**Requirement**
Among the entries below, one stretch runs from the line that contains "To run test" through the line that contains "Run ./bin/Demo to execute". Repeat that stretch exactly, ends included, and only that.

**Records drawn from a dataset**
§ §
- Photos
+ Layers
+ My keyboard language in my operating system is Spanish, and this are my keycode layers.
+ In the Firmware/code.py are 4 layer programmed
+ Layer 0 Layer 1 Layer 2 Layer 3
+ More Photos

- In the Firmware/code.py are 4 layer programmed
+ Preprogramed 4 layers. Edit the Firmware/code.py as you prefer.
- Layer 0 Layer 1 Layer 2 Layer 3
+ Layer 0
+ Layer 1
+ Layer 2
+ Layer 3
§ §
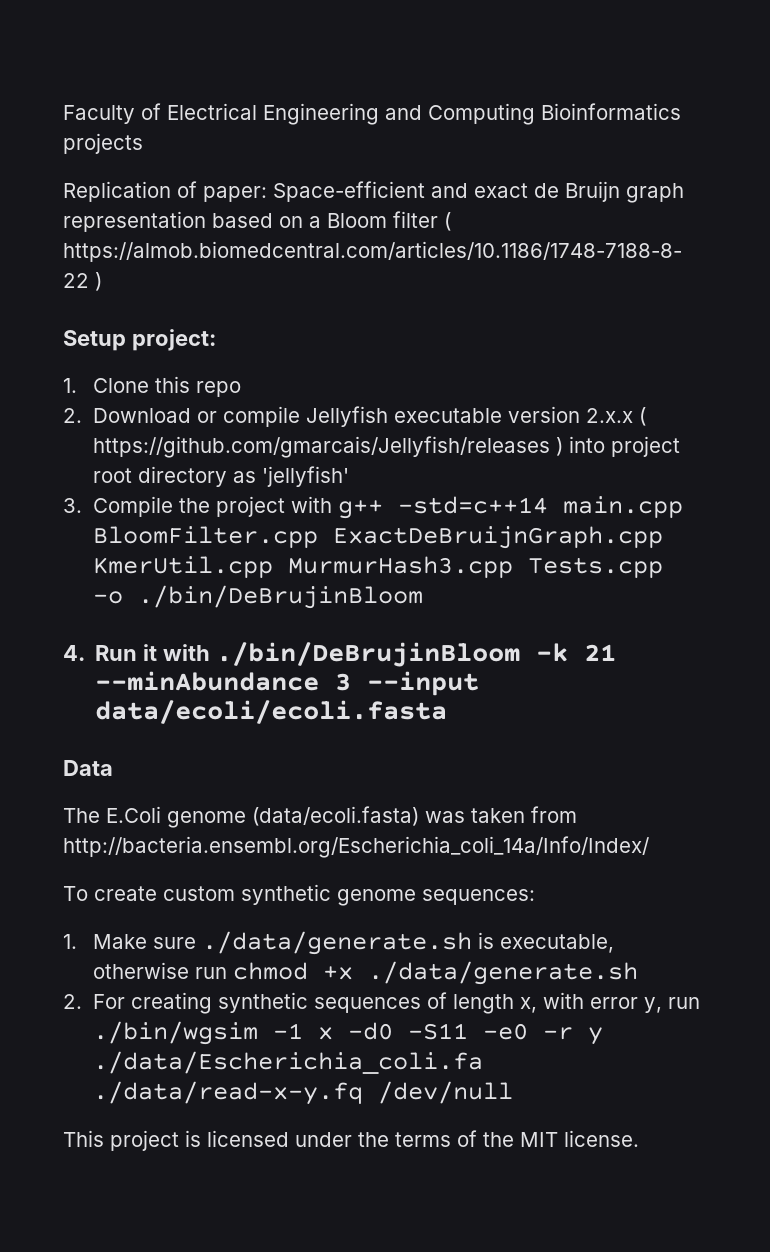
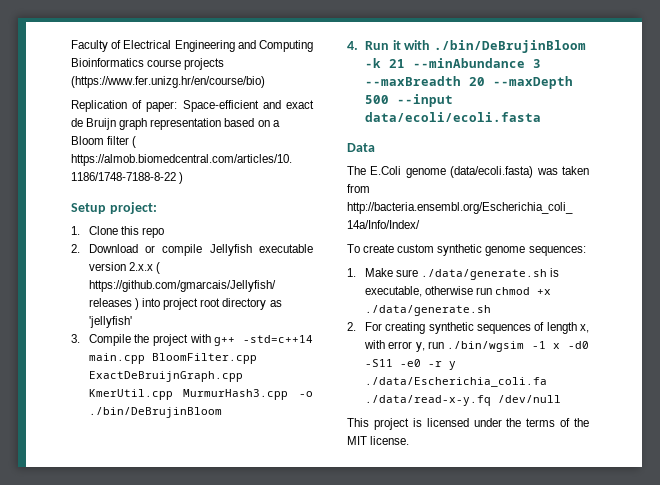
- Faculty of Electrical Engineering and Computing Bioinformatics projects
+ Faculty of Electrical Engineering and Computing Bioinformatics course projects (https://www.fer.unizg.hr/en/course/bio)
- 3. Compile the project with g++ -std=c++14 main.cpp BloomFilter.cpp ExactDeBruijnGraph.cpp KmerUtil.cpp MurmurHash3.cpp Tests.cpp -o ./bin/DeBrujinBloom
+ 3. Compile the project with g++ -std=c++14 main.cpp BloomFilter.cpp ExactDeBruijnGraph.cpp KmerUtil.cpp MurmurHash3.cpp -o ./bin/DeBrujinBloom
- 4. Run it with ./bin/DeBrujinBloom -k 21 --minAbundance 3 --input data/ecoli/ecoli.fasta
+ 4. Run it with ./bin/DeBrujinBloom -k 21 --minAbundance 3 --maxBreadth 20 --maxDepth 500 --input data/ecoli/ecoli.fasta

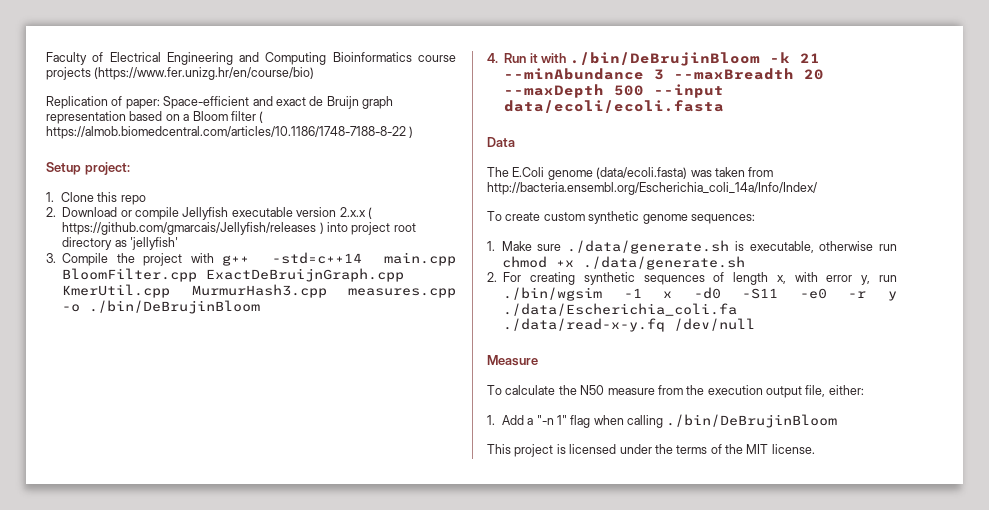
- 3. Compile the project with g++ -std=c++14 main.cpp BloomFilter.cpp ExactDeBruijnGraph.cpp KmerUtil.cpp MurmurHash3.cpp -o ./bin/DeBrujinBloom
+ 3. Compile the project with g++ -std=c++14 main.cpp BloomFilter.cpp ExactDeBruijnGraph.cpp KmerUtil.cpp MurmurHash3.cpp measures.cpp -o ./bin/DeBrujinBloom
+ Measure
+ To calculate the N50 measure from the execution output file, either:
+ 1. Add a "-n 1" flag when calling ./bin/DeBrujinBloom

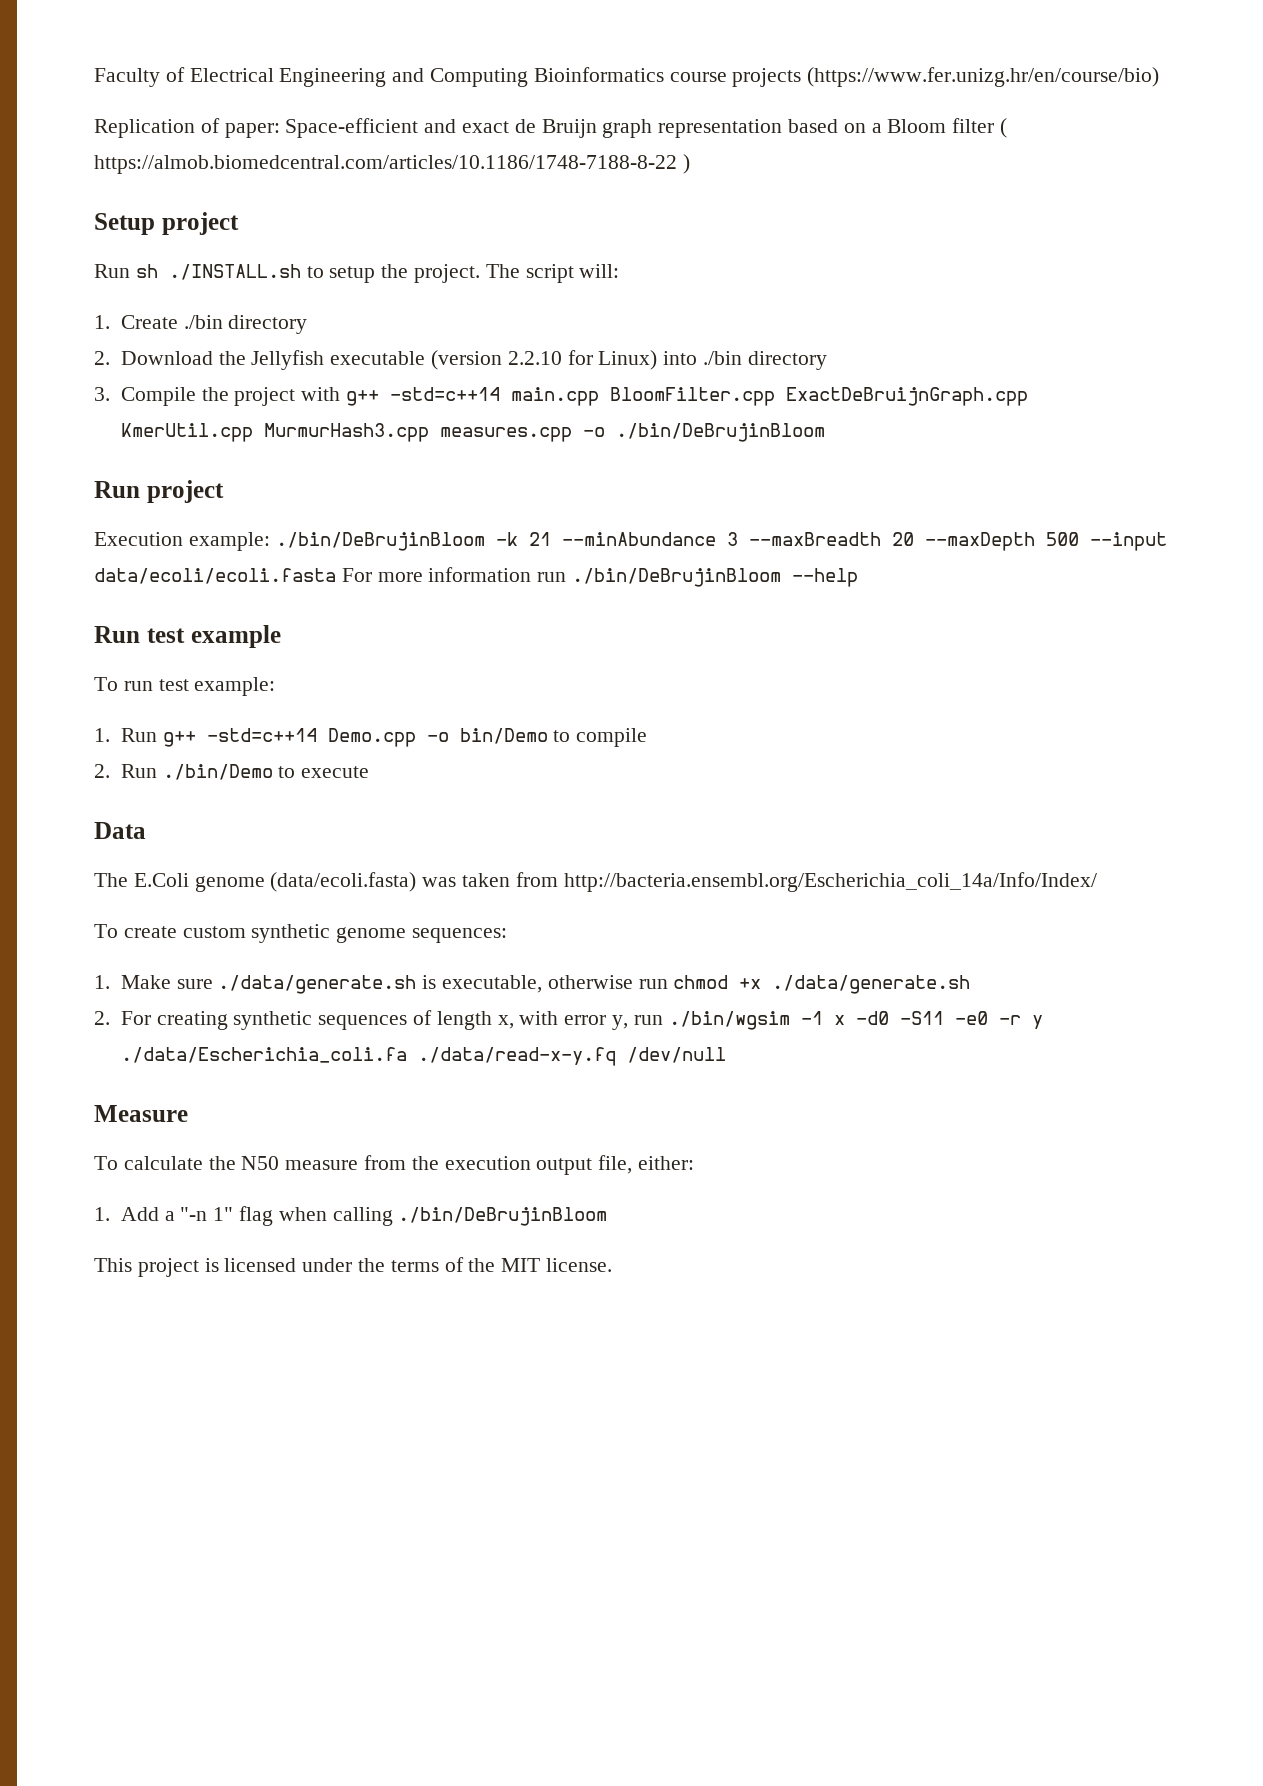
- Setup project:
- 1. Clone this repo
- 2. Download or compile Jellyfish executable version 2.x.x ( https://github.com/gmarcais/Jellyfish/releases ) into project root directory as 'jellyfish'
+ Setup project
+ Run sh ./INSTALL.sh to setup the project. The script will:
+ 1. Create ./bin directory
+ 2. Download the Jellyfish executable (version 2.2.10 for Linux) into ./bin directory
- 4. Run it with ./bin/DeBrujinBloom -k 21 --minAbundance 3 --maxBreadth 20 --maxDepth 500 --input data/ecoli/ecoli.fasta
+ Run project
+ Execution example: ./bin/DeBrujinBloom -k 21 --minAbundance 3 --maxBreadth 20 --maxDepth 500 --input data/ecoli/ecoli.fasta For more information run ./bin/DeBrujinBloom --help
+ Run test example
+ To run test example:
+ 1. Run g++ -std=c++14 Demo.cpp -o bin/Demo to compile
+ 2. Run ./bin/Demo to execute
§ §
**Reply to the task**
+ To run test example:
+ 1. Run g++ -std=c++14 Demo.cpp -o bin/Demo to compile
+ 2. Run ./bin/Demo to execute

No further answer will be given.